Wednesday, August 15, 2007

Al Qaeda Bombings In Iraq Kill 500+

Yesterday's horrific bombings in Northern Iraq have killed upwards of 500 people. Expect people to claim that the attack is a sign that the surge isn't working, which is precisely why al Qaeda would attempt spectacular attacks - precisely for media consumption, not necessarily because al Qaeda is winning. It's all about perceptions, and al Qaeda knows that these kinds of attacks are good at swaying the media elites, especially in the US.
The death toll in the suicide bombings Tuesday in northern Iraq has risen to at least 500, local officials in Nineveh province said Wednesday.

Iraqi Army and Mosul police sources earlier put the number at 260, but said it was likely to rise. 320 were reported wounded.

The Tuesday truck bombs that targeted the villages of Qahtaniya, al-Jazeera and Tal Uzair, in northern Iraq near the border with Syria, were a "trademark al Qaeda event" designed to sway U.S. public opinion against the war, a U.S. general said Wednesday.

The attacks, targeting Kurdish villages of the Yazidi religious minority, were attempts to "break the will" of the American people and show that the U.S. troop escalation -- the "surge" -- is failing, Maj. Gen. Benjamin Mixon said.

The bombings highlight the kind of sectarian tensions the troop surge was designed to stop.

Al Qaeda in Iraq is predominantly Sunni, and Mixon said members of the Yazidi religious minority have received threatening letters, called "night letters," telling them "to leave because they are infidels."
The bombings were conducted against the Yezidi, a religious offshoot of Islam that is a mix of different theologies and beliefs.
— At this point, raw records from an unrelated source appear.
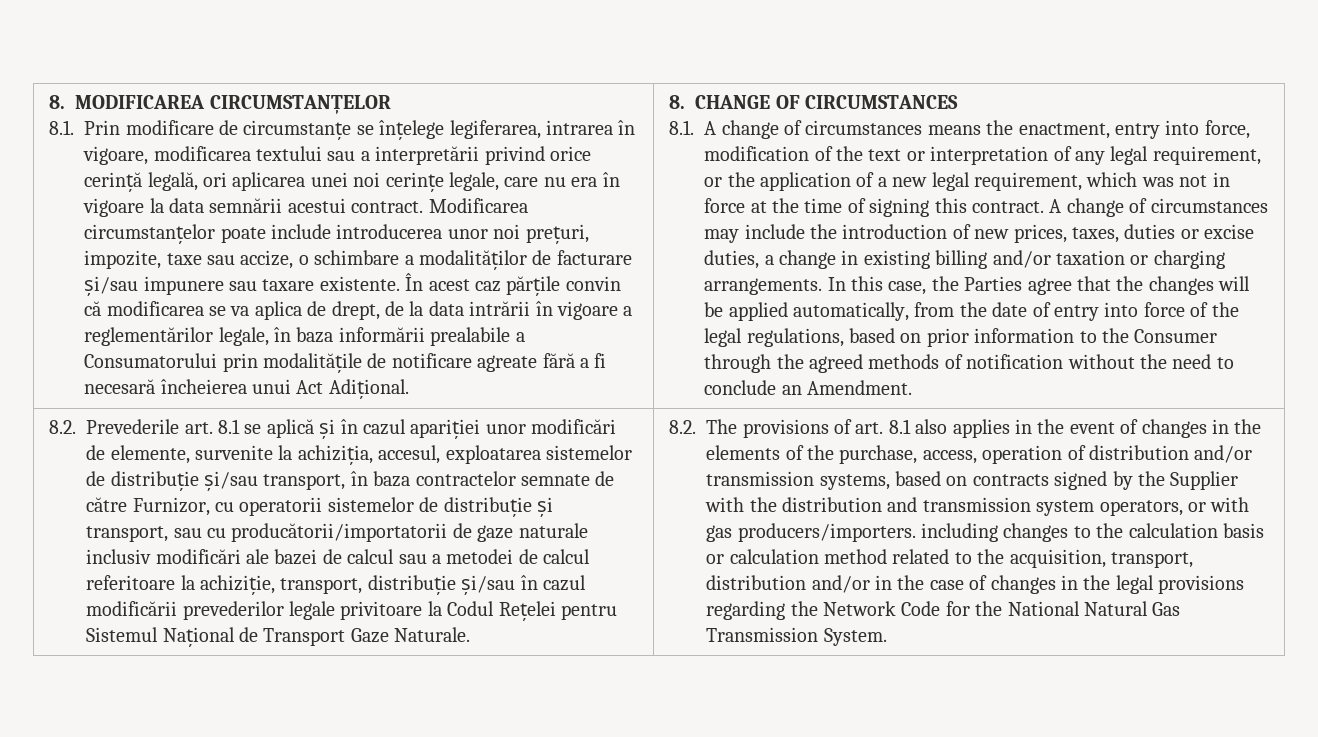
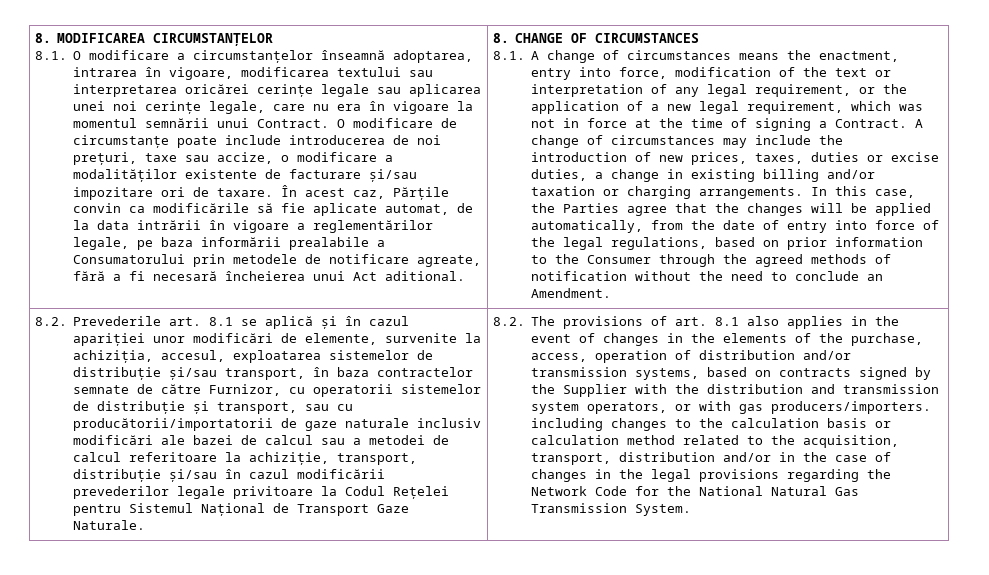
- 8.1. Prin modificare de circumstanțe se înțelege legiferarea, intrarea în vigoare, modificarea textului sau a interpretării privind orice cerință legală, ori aplicarea unei noi cerințe legale, care nu era în vigoare la data semnării acestui contract. Modificarea circumstanțelor poate include introducerea unor noi prețuri, impozite, taxe sau accize, o schimbare a modalităților de facturare și/sau impunere sau taxare existente. În acest caz părțile convin că modificarea se va aplica de drept, de la data intrării în vigoare a reglementărilor legale, în baza informării prealabile a Consumatorului prin modalitățile de notificare agreate fără a fi necesară încheierea unui Act Adițional.
+ 8.1. O modificare a circumstanțelor înseamnă adoptarea, intrarea în vigoare, modificarea textului sau interpretarea oricărei cerințe legale sau aplicarea unei noi cerințe legale, care nu era în vigoare la momentul semnării unui Contract. O modificare de circumstanțe poate include introducerea de noi prețuri, taxe sau accize, o modificare a modalităților existente de facturare și/sau impozitare ori de taxare. În acest caz, Părțile convin ca modificările să fie aplicate automat, de la data intrării în vigoare a reglementărilor legale, pe baza informării prealabile a Consumatorului prin metodele de notificare agreate, fără a fi necesară încheierea unui Act aditional.
- 8.1. A change of circumstances means the enactment, entry into force, modification of the text or interpretation of any legal requirement, or the application of a new legal requirement, which was not in force at the time of signing this contract.
+ 8.1. A change of circumstances means the enactment, entry into force, modification of the text or interpretation of any legal requirement, or the application of a new legal requirement, which was not in force at the time of signing a Contract.

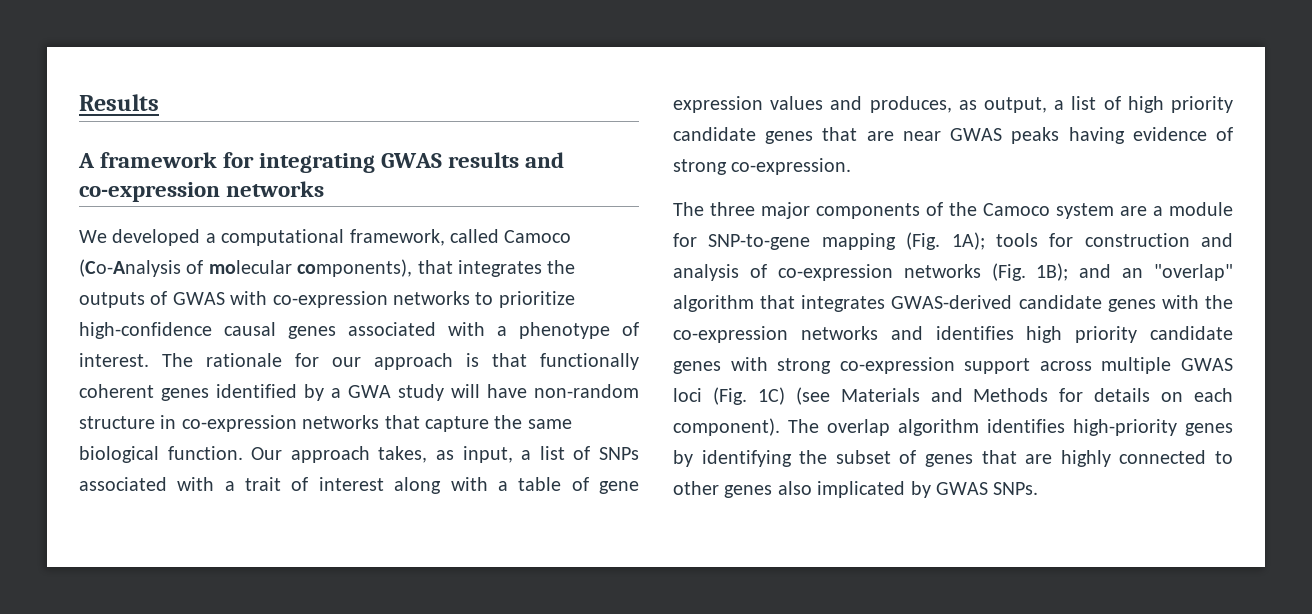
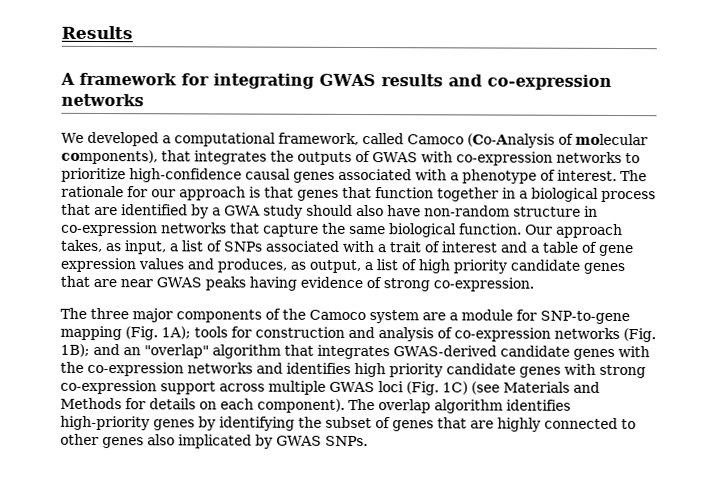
- The rationale for our approach is that functionally coherent genes identified by a GWA study will have non-random structure in co-expression networks that capture the same biological function.
+ The rationale for our approach is that genes that function together in a biological process that are identified by a GWA study should also have non-random structure in co-expression networks that capture the same biological function.
- Our approach takes, as input, a list of SNPs associated with a trait of interest along with a table of gene expression values and produces, as output, a list of high priority candidate genes that are near GWAS peaks having evidence of strong co-expression.
+ Our approach takes, as input, a list of SNPs associated with a trait of interest and a table of gene expression values and produces, as output, a list of high priority candidate genes that are near GWAS peaks having evidence of strong co-expression.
Islamists don't consider them to be true Muslims, so they're fair game.

As for the current military thinking, General Petraeus thinks that some units may be able to be redeployed to other parts of the country as the situation stabilizes in some regions. This is a situation that has to be constantly monitored, since al Qaeda may just as easily slip by and attempt to reassert itself in areas left by US forces. Whack-a-mole comes to mind.